Do you remember what you were doing when you heard the news that a man had thrown his four year old daughter , Darcey Freeman, off Westgate Bridge in Melbourne on January 30 2009? It was a shocking event which brought to a close a protracted custody dispute between the separated parents.
A week or two ago I attended a Family Relationships Services conference in Melbourne and had a chat with a Family Relationships Centre worker who commented that the death of Darcey Freeman in January 2009 had really shaken people up because "there was nothing to indicate it would happen".
I responded that the mother and her parents complained they had repeatedly raised concerns about violence before the killing but no-one in the system had taken notice. The worker gently shook her head at me "Nearly all the mothers complain about violence and abuse and we normally discount them. This case was no different."
This brief conversation again highlighted the difficulties which face mothers and children leaving violent and abusive men. Many are advised by state child protection workers that they will have their children taken into care if they stay living in a domestically violent relationship. Once they leave, the current family law system normally ensures that the children will have time in the care of the violent or abusive parent. The task of Family Relationship Centre workers and legal system professionals has been to get mothers to co-operate in handing their children into the care of abusive parents.
In our research into family violence and family law (Bagshaw, Brown, Wendt, Campbell, McInnes, Tinning, Batagol, Tyson, Baker and Fernandez-Arias 2010) many mothers reported they were advised not to raise allegations of violence in case they are seen as an "unfriendly" parent who would not foster a relationship between the child and the other parent. Mothers also reported being required to mediate with the other parent despite disclosing violence.
Mothers who refuse to comply with court orders are required to attend education programmes to make them comply, or face imprisonment and loss of care of the children. A small number of mothers with abusive ex-partners are imprisoned, some flee the country with their children and go into hiding, but most witness their children's injuries, hear their children's disclosures of abuse and hand their children over for more abuse by order of the court.
The Federal Attorney General, Robert McClelland has announced planned changes to Australia's Family Law Act to better support children's safety in family law. The key proposed changes include
- prioritising the safety of children ahead of a relationship with both parents;
- widening the definition of "family violence" and "abuse" to include a wider range of harmful conduct
- increasing the obligations of lawyers, family dispute resolution practitioners, family consultants and family counsellors to support children's safety in making parenting arrangements;
- improving courts' access to evidence of family violence and abuse; and
- making it easier for state and territory child protection authorities to participate in family law proceedings where appropriate.

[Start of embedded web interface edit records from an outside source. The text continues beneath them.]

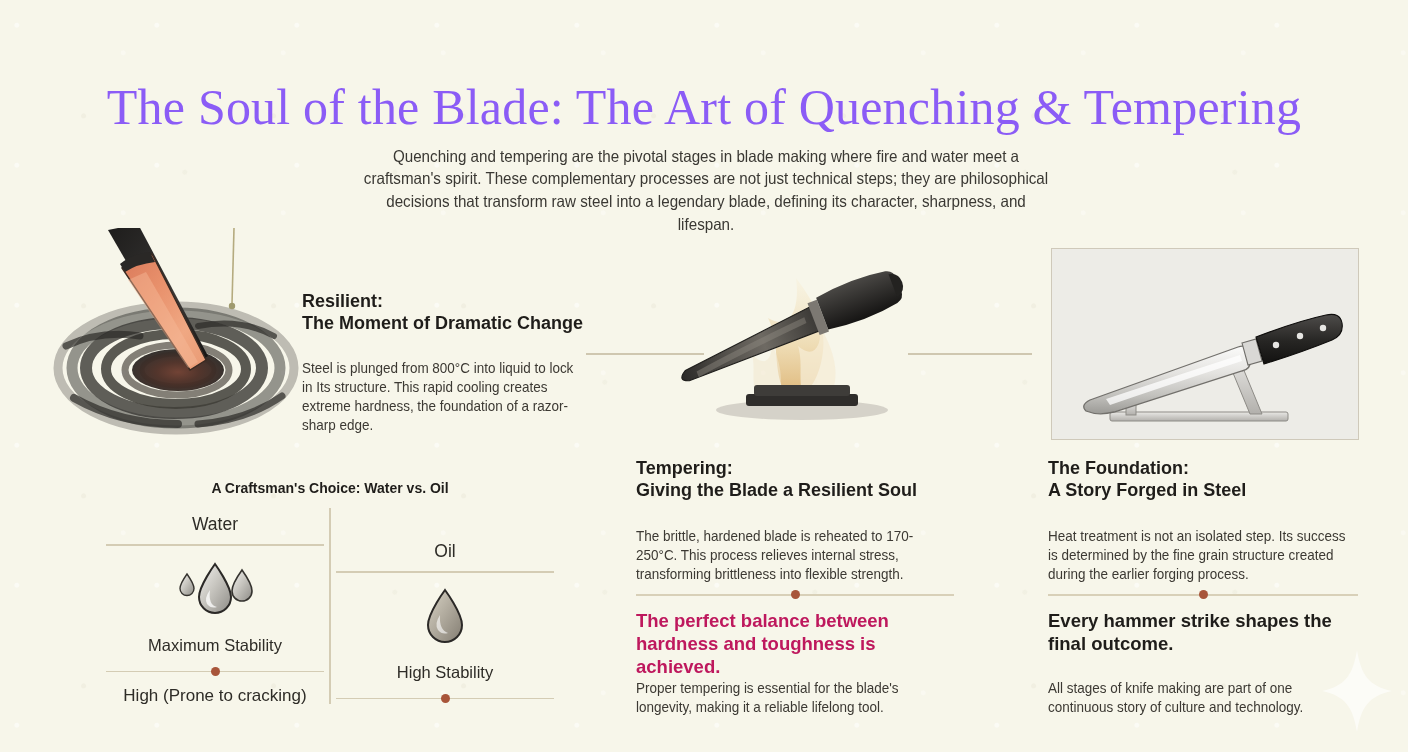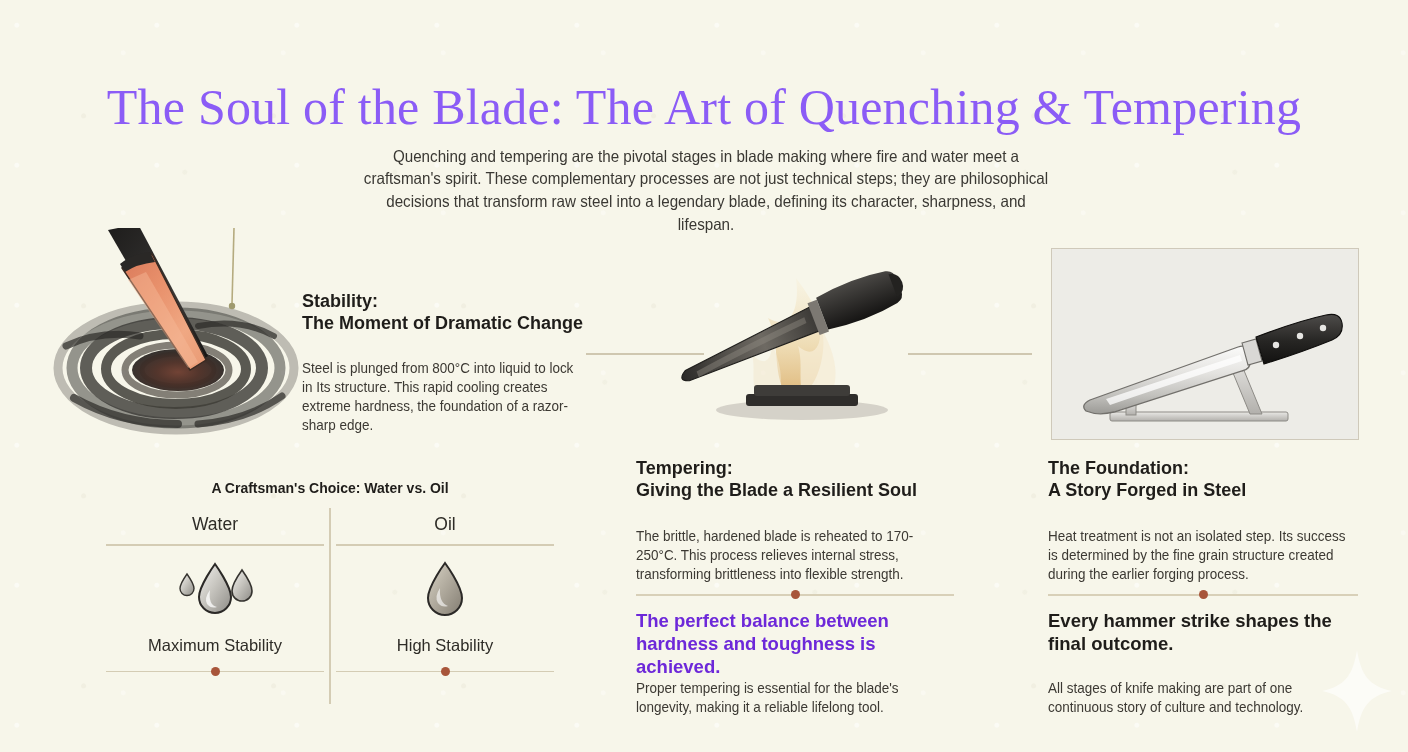"Stability:" span { text: Stability -> Resilient }
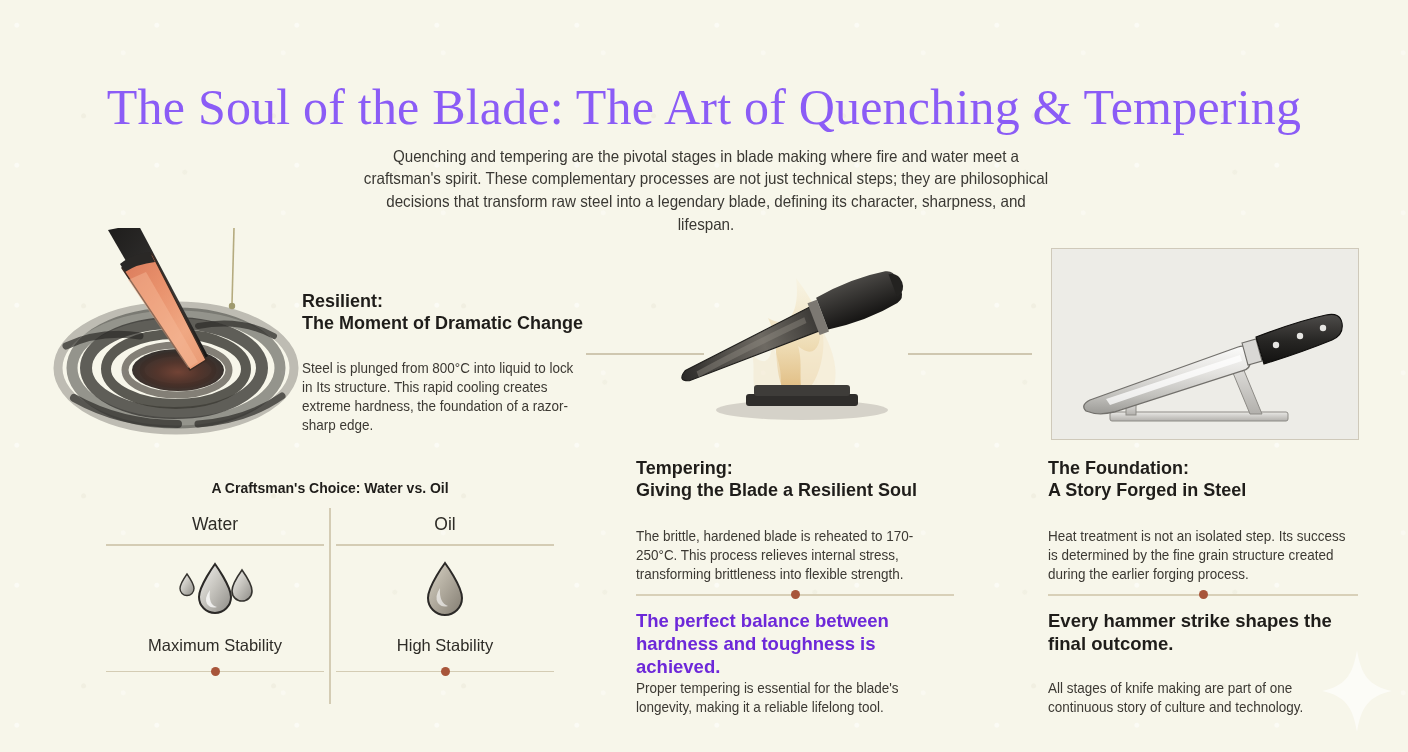"The perfect balance between hardness" #temper-punch { color: #6d28d9 -> #be185d }
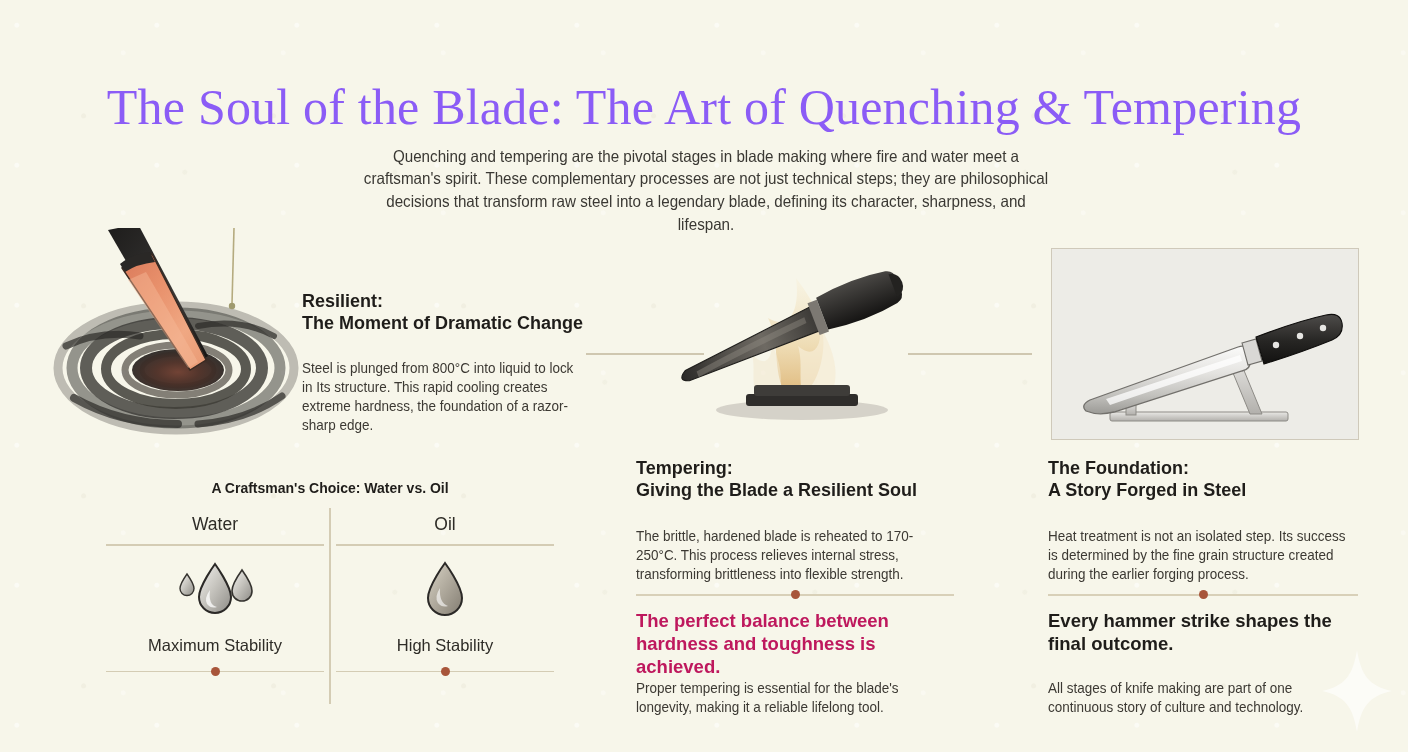"High (Prone to cracking)" div.cmp-val { html: none -> <div>High (Prone to cracking)</div> }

These changes are significant improvements, but there is still more to be done. The current laws provide that children be protected from exposure to violence and abuse but research reveals that these measures are not effective because of the way the law is being implemented in Family Relationship Centres, in the Federal Magistrates Court and in the Family Court.
The presumption of equal shared parental responsibility remains in the Act and presents its own hurdle in determining risks to children's safety arising from violence and abuse. A safer option for children would be to adopt the New Zealand model of a rebuttable presumption of no contact where allegations of violence and abuse have been raised and substantiated on the balance of probabilities. Persons found to have used violence would have to show they were considered safe before contact was allowed.
Another problem is that whilst family law system professionals routinely discount disclosures of violence and abuse and construct children's best interests as a relationship with both parents, there will be continued judicial and practitioner resistance to prioritising safety from violence and abuse.
There needs to be compulsory training in family violence and child development for all family law system professionals making decisions or agreements involving children. There needs to be accountability for decisions which put parents and children in harm's way and statutory compensation available to those who are killed or injured as a result of family law rulings. There is an urgent need to prevent lawyers being able to select specific providers of family reports to support an outcome for their client.
There is now ample research to show that many Australian children have been seriously harmed and, in some cases killed, by a family law system that has prioritised children's relationship with dangerous parents ahead of their safety. Damage to infants' development and well-being has been established in research as a consequence of exposure to family violence and abuse, yet there remains an apparently enormous gap between court judgements and scientific knowledge that has somehow to be closed.
In a recent case a Family Court in Tasmania ruled that two primary school age children be in the unsupervised care of a domestically violent convicted child sex offender every second weekend and half the school holidays (Robins & Ruddock  FamCA 35 (22 January 2010) .The court said the father had to have someone else stay over at night and put a lock on the children's bedroom door to keep them safe from the threat of his sexual activity.
Whilst Australian family law is capable of producing judgements where primary school age children are made to continually manage the threat of incestuous sexual abuse, a problem remains. The test of the changes to the law will be whether more children can grow up in safety from abusive parents.